- A former Microsoft CTO spent 18 months building his custom 100MP camera to take pictures of snowflakes
- The 'highest resolution snowflake camera in the world' comprises one part microscope and one part camera
- It uses LED short-pulse lights and a shutter speed of less than 500 microseconds to capture multiple images
- Images of the snowflakes at different focal lengths were then stacked to create these final stunning results A renowned photographer has captured the highest resolution shots of snowflakes ever using a homemade prototype described as one part microscope and one part camera.
Nathan Myhrvold, an American scientist, inventor, photographer and ex-chief technology officer of Microsoft, took 18 months to build the 100 megapixel camera capable of capturing a snowflake's microscopic detail.
Using the camera, which he describes as the 'highest resolution snowflake camera in the world', he took 100 frames of each snowflake in quick succession then stacked them for the whole image to be in focus.

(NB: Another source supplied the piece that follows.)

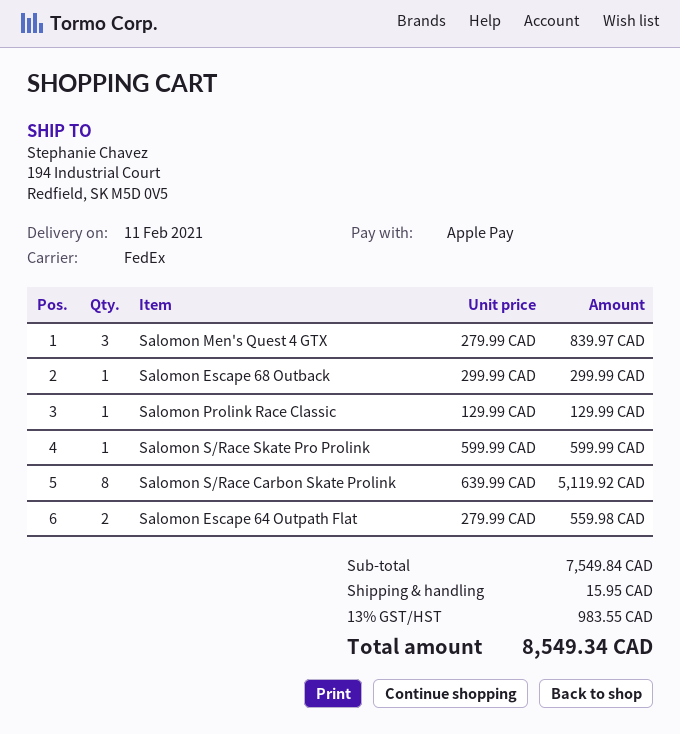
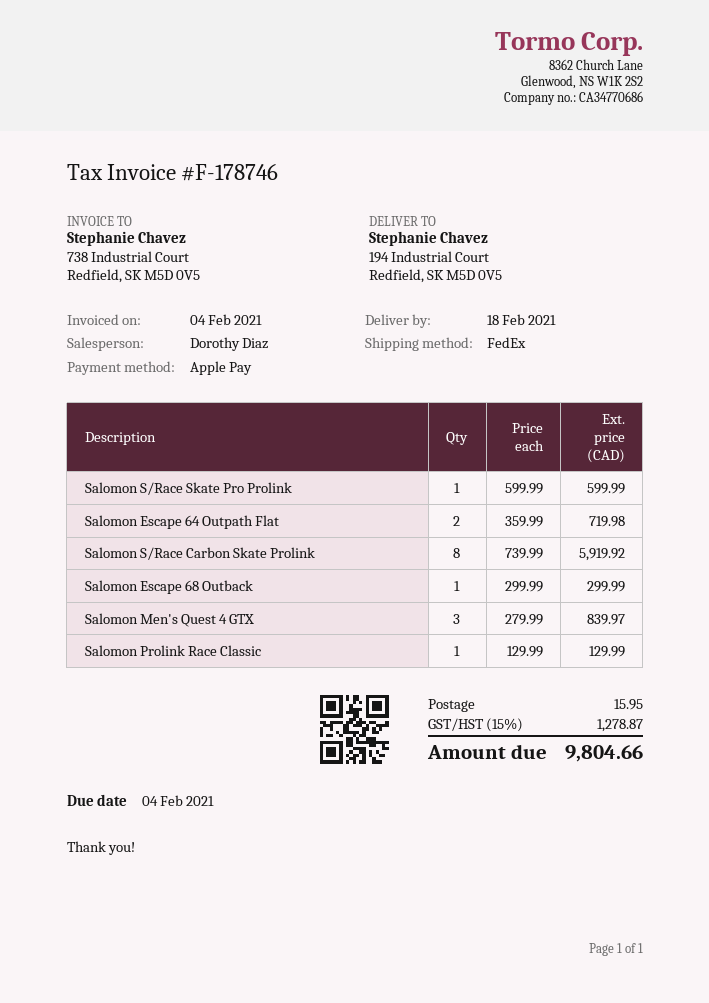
delivery date: 2021-02-11 -> 2021-02-18
Salomon S/Race Carbon Skate Prolink: 8 x 639.99 = 5119.92 -> 8 x 739.99 = 5919.92
Salomon Escape 64 Outpath Flat: 2 x 279.99 = 559.98 -> 2 x 359.99 = 719.98
tax: 13% = 983.55 -> 15% = 1278.87
total: 8549.34 -> 9804.66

The results show the lush variety of snowflakes measuring only a few tens of millimetres in diameter, captured when Myhrvold was in Alaska and Canada.

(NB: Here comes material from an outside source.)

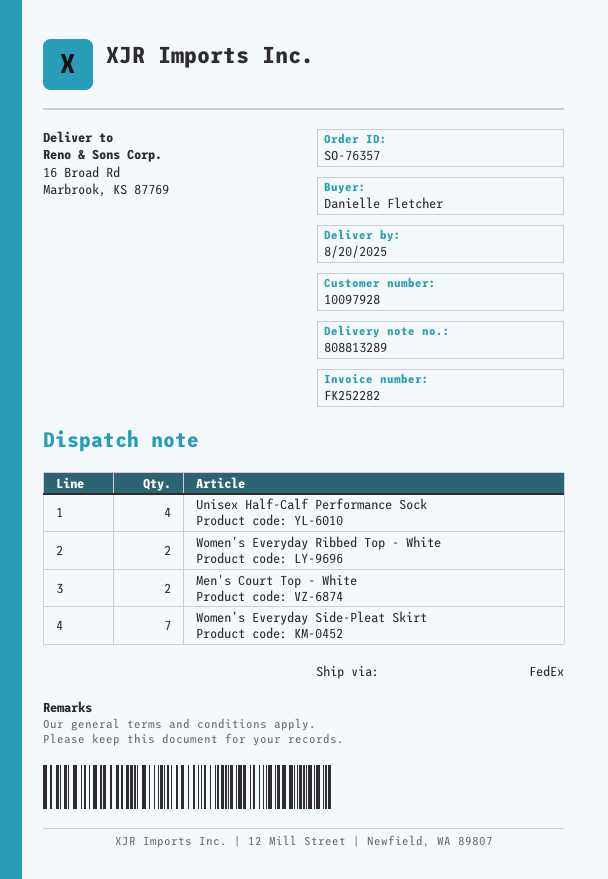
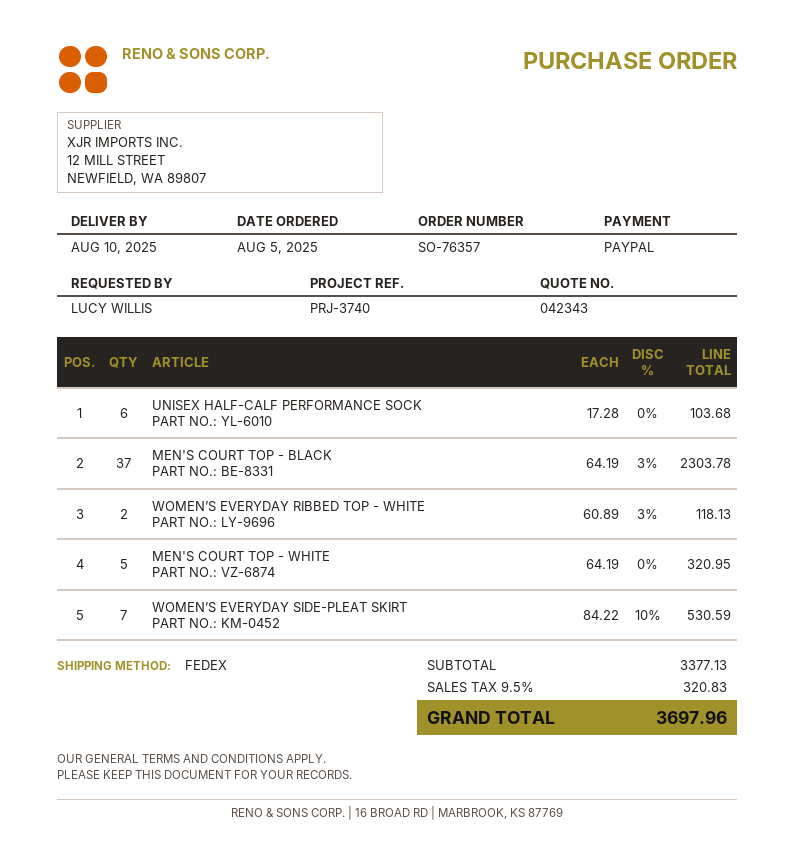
delivery date: 2025-08-20 -> 2025-08-10
ordered by: Danielle Fletcher -> LUCY WILLIS
Unisex Half-Calf Performance Sock: 4 -> 6
Men's Court Top - White: 2 -> 5
MEN'S COURT TOP - BLACK: none -> 37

'In the back of my mind, I thought I'd really like to take snowflake pictures,' Myhrvold told Smithsonian Magazine.
'About two years ago, I thought it was a good time and decided to put together a state-of-the-art snowflake photography system, but it was a lot harder than I thought.'
Photographs were taken with the camera system, weighing around 50 pounds, before the current coronavirus pandemic in Fairbanks in Alaska in the US, as well as Timmins, Yellowknife and Whitehorse, all in Canada.
Myhrvold's camera is comprised of a 100-megapixel microscope made of carbon fibre with a sapphire lens and a liquid-cooled stage lit by ultrahigh-speed LED flashes.

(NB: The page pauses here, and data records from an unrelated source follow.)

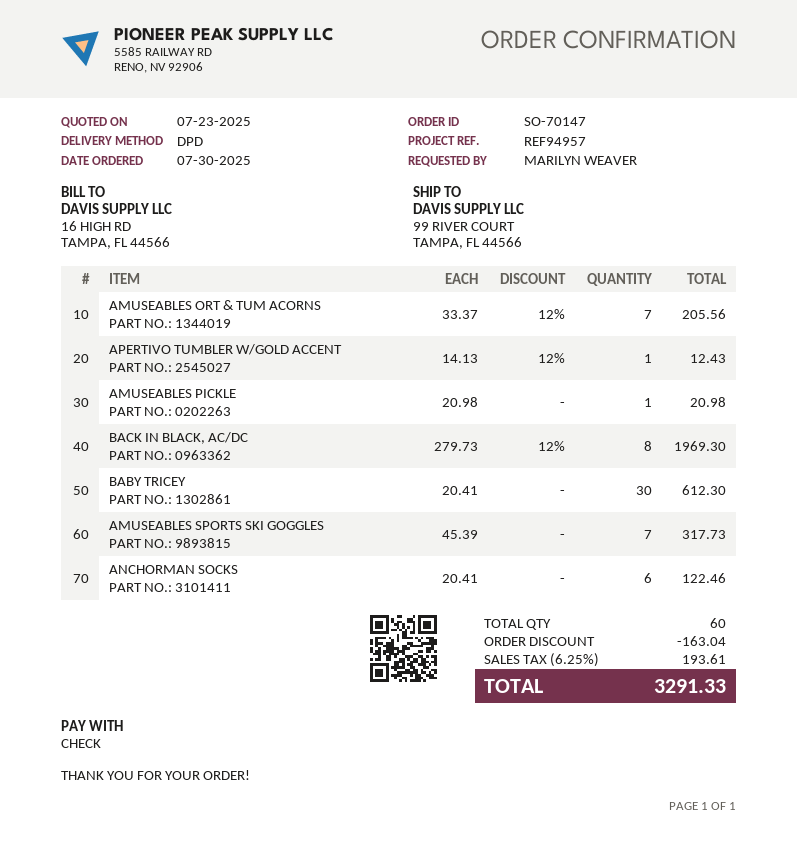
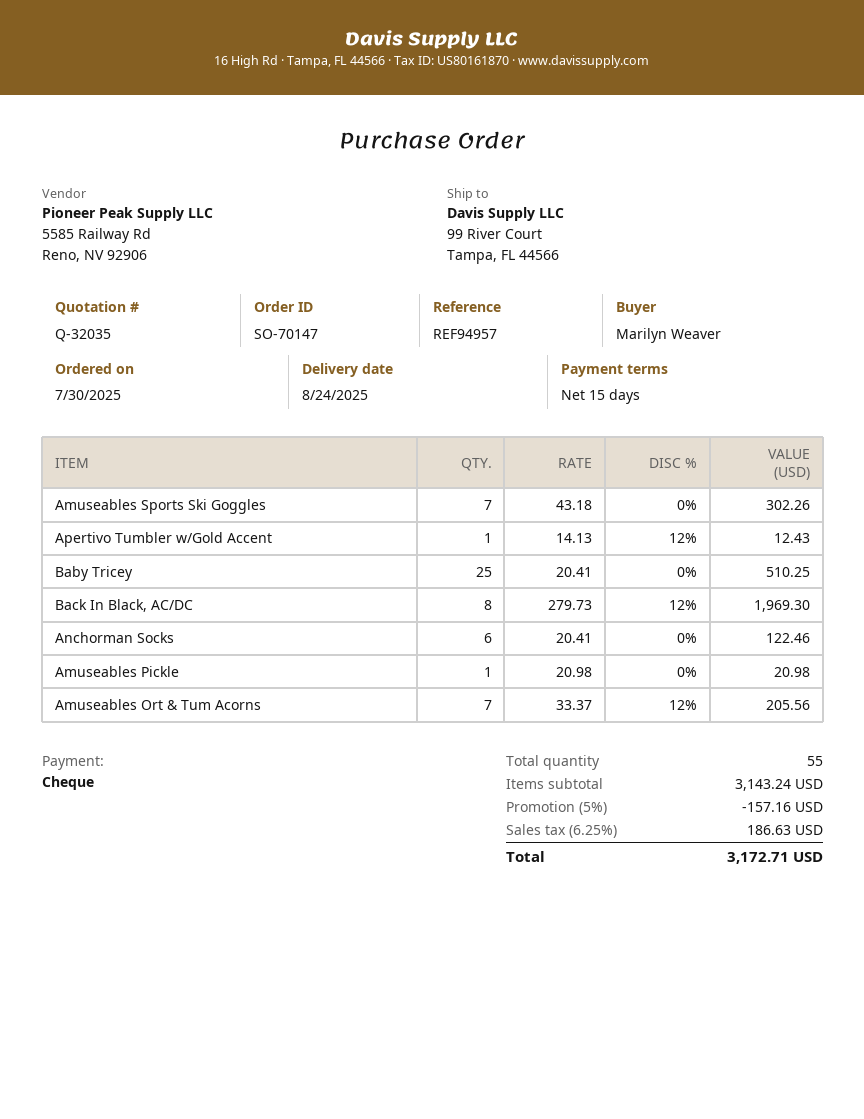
BABY TRICEY: 30 x 20.41 = 612.30 -> 25 x 20.41 = 510.25
AMUSEABLES SPORTS SKI GOGGLES: 7 x 45.39 = 317.73 -> 7 x 43.18 = 302.26
total quantity: 60 -> 55
discount: 163.04 -> 157.16
tax: 6.25% = 193.61 -> 6.25% = 186.63
total: 3291.33 -> 3172.71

Snowflakes melt or vaporise very quickly because the sharp features of their crystal structure degrade over time.
To fix this, Myhrvold made a clever addition to the 'snowflake cam' to keep them from degrading long enough.
'I do a lot of research before starting a project, so I went into it knowing that I would have to customise most of the setup,' Myhrvold told My Modern Met.
'I added a cooling stage to the microscope as well as pulsed high-speed LED lights, which reduced the heat emitted from the microscope.
'This helped prolong the time that the snowflakes remained frozen and gave me more time to photograph and focus-stack the images.'
Among the shots are a stellar dendrite captured in Yellowknife, Canada. Dendrite means 'tree-like', which describes the multi-branched appearance of these snow crystals.
Stellar dendrites have six symmetrical main branches and a large number of randomly placed side branches.
'These types of snowflakes are dendritic, meaning that each of the arms keeps growing and nucleates more and more arms,' Myhrvold told My Modern Met.
'All this happens because water molecules want to form hexagonal crystals. In the environment where snowflakes form, you get some event that starts a little plate.
'Other water molecules want to join, but they only want to join where they can make this hexagonal pattern. This stellated dendrite process only happens when it’s about 5°F (-15°C).'
As well as his keen love of photography, Myhrvold, 61, holds PhD in theoretical mathematics and physics from Princeton University and was a quantum physicist student of the legendary Stephen Hawking.
As an inventor, he has more than 850 patents to his name, and has published peer-reviewed research on planetary science, palaeontology and climate science.
Myhrvold is also well known for his culinary photography and as the founder of Modernist Cuisine, a food innovation lab based in Bellevue, Washington, in the US.
In 2011, Modernist Cuisine published a six-volume cookbook of the same name, which took a team of 30 three years to create and currently retails for about £400 on Amazon.
The magnum opus, which clocks in at 2,468 pages, details science-inspired methods for preparing food, including water baths, homogenizers and centrifuges, as well as ingredients ranging from as hydrocolloids, emulsifiers, and enzymes – making Myhrvold America's answer to Heston Blumenthal.
Myhrvold and Modernist Cuisine previously captured video footage showing what happens when liquid nitrogen is dropped onto a hot frying pan – something called the Leidenfrost effect – using a 3,000-frame-per-second camera.
The Leidenfrost effect is caused by a liquid that produces an insulating vapour layer when it comes in contact with a solid surface that is hotter than its boiling point – so balls of water or nitrogen 'glide' across the surface until they disappear.